Emmaprovement Continues...

My relationship with God is, well, a little shaky. We both know about each other, sure, but we've never been properly introduced.

My parents may have been raised proper Irish Catholics, but when they moved to Canada they made a conscious decision not to raise us with religion. So they didn't.

I've been to church, maybe, three times. I don't know the words to the Lord's Prayer. Or any prayer. I am, actually, Godless. A heathen, I think is the word.

Since this column began, I've been trying to find someone to go to church with me. I even suggested it when Brandon was here, as a nice touristy thing to do. He looked like I suggested something properly horrifying.

'Lightning will strike us down,' he said. I laughed, but got a little worried. It has been stormy.

'Wait,' said Brandon. 'What are you?'
'Catholic, technically. Well, my parents are. You?'
'Protestant,' he said.

I've known him my whole life and we've never had that conversation.

Finally, Julie, who is basically my sister, agrees to go with me. Our mothers are best friends. Our fathers went to high babies together in Galway. Her parents raised her Catholic, so she actually knows the protocol. Phew.

But finding the time to go proved very difficult. For weeks, either Julie or I would call each other Sunday morning, begging off the 11am service.

So last week, we decided to meet outside Brompton Oratory (if you are going to do church, might as well go posh) for the evening service, thinking perhaps that some sexy John John Kennedy-style Catholic stud might spot me in my fetching hat and kid leather gloves and fall in love. That's the appeal of church, really, the outfits.

Waiting outside, I started getting nervous. What if they suss me out? What if, like at bible camp, one of the elders takes me aside to let me know just exactly what hell and brimfire really means.

'Okay,' I hiss at Julie at the gates. 'Tell me exactly what we do from the moment we walk in those doors.'

'You'll be fine,' she says, taking my arm. She crosses herself in the holy water as we walk in, and gestures for me to do the same. I decline, still anticipating the cracking sound of lightening hitting the roof. We light a penny candle (present cost: 25p) and wander around while we wait for the 7pm service to begin.

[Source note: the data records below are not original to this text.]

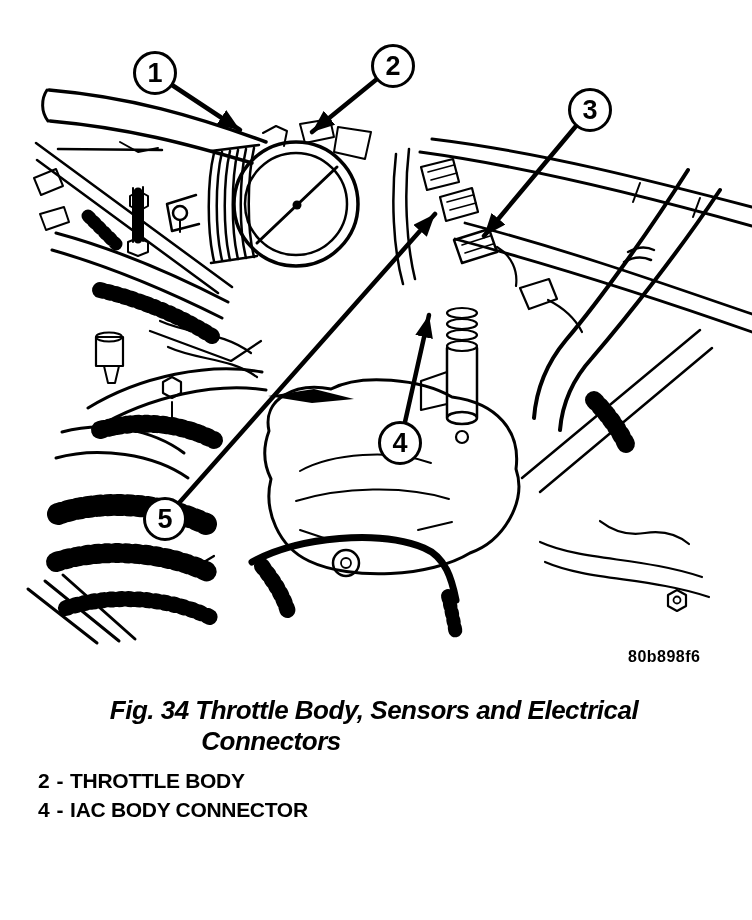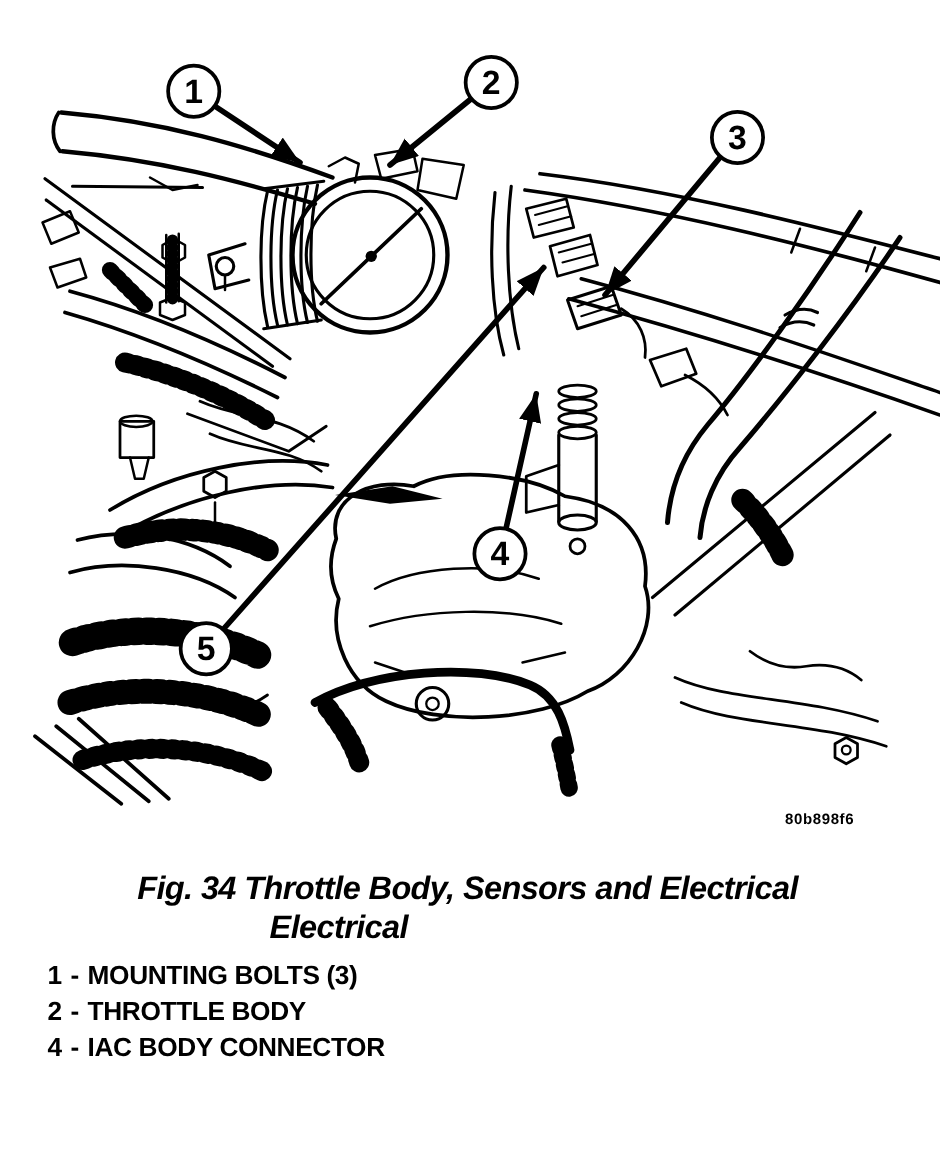"80b898f6" .image-code { font-size: 12px -> 16px }
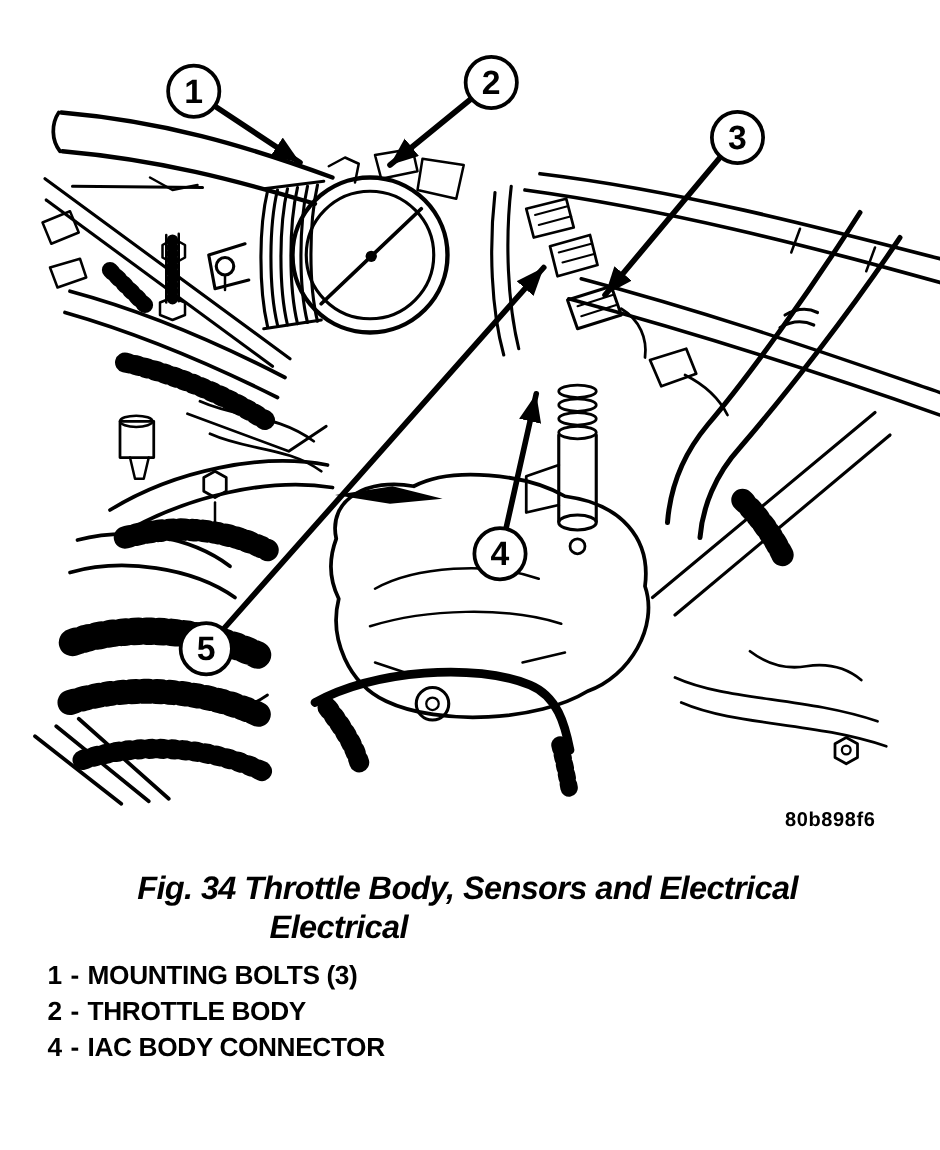"Electrical" div.caption-line { text: Electrical -> Connectors }
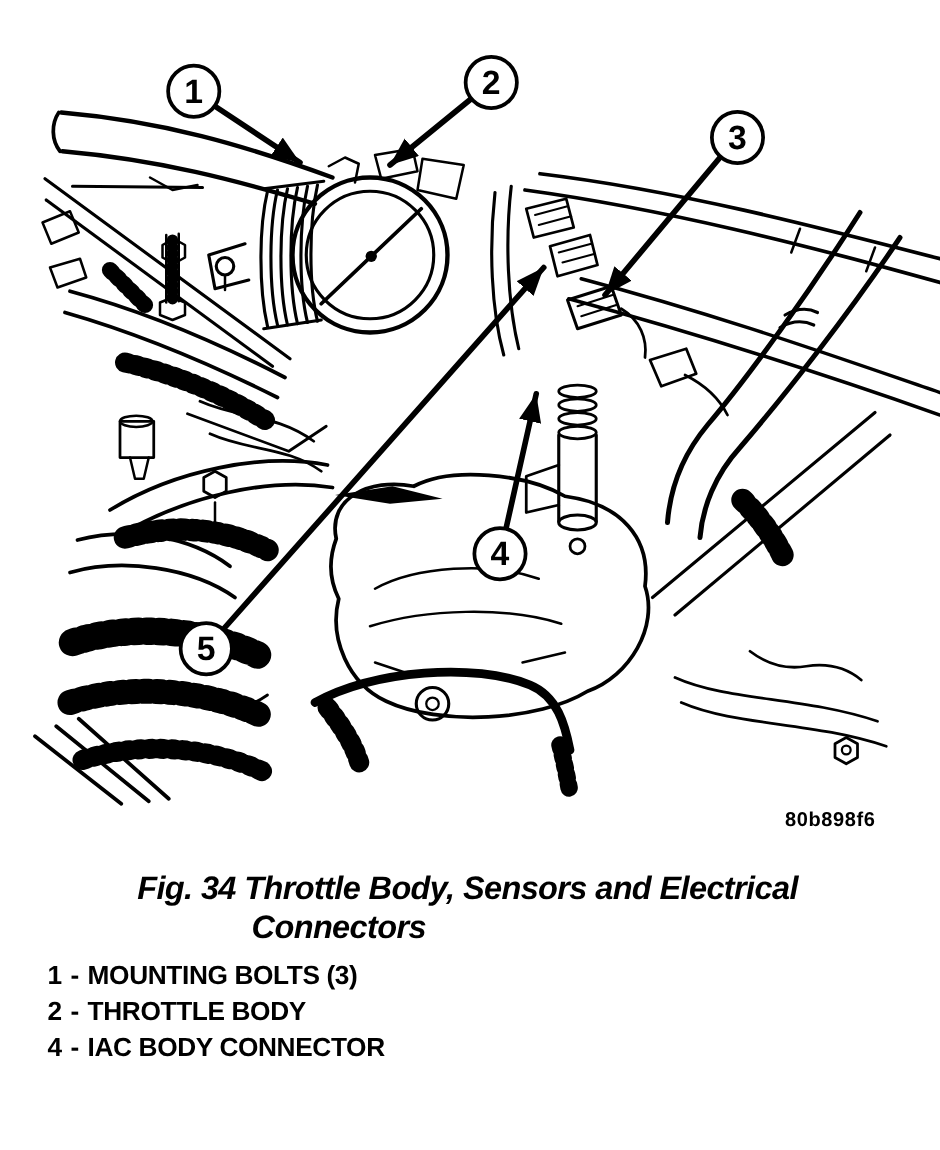"1 - MOUNTING BOLTS (3)" div.legend-row { html: <div> <span>1</span><span>-</span><span>MOUNTING BOLTS (3)</span> </div> -> none }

Julie shows me the confessional booth and I try to imagine just how long I would have to spend in the box. Years, likely. We quietly check out the congregation, both of us silently wondering if some Spanish or Italian (Catholic) Stallion might wander in.

And then he does. Tall, suave, well-dressed, he's my mother's wet dream of a son-in-law. Julie and I sit close, but, you know, I don't think it's appropriate to cruise guys in God's house.

I was a little worried about following along, but thankfully, at Brompton Oratory, they give you programmes so tourists like me can follow along. Soon, I was 'and also with you'-ing in time with the natives.

When I was growing up, my mother always got a little wistful about church. Not necessarily the religion, but just the act of sitting quietly among people, the ability to be quiet with your thoughts.

And, kneeling there, in Brompton Oratory, I got that. And I remembered that, when I was a baby, Julie's mother, Dell, got panicked when my mother refused to baptise me. So Dell did it herself, in the bathroom sink.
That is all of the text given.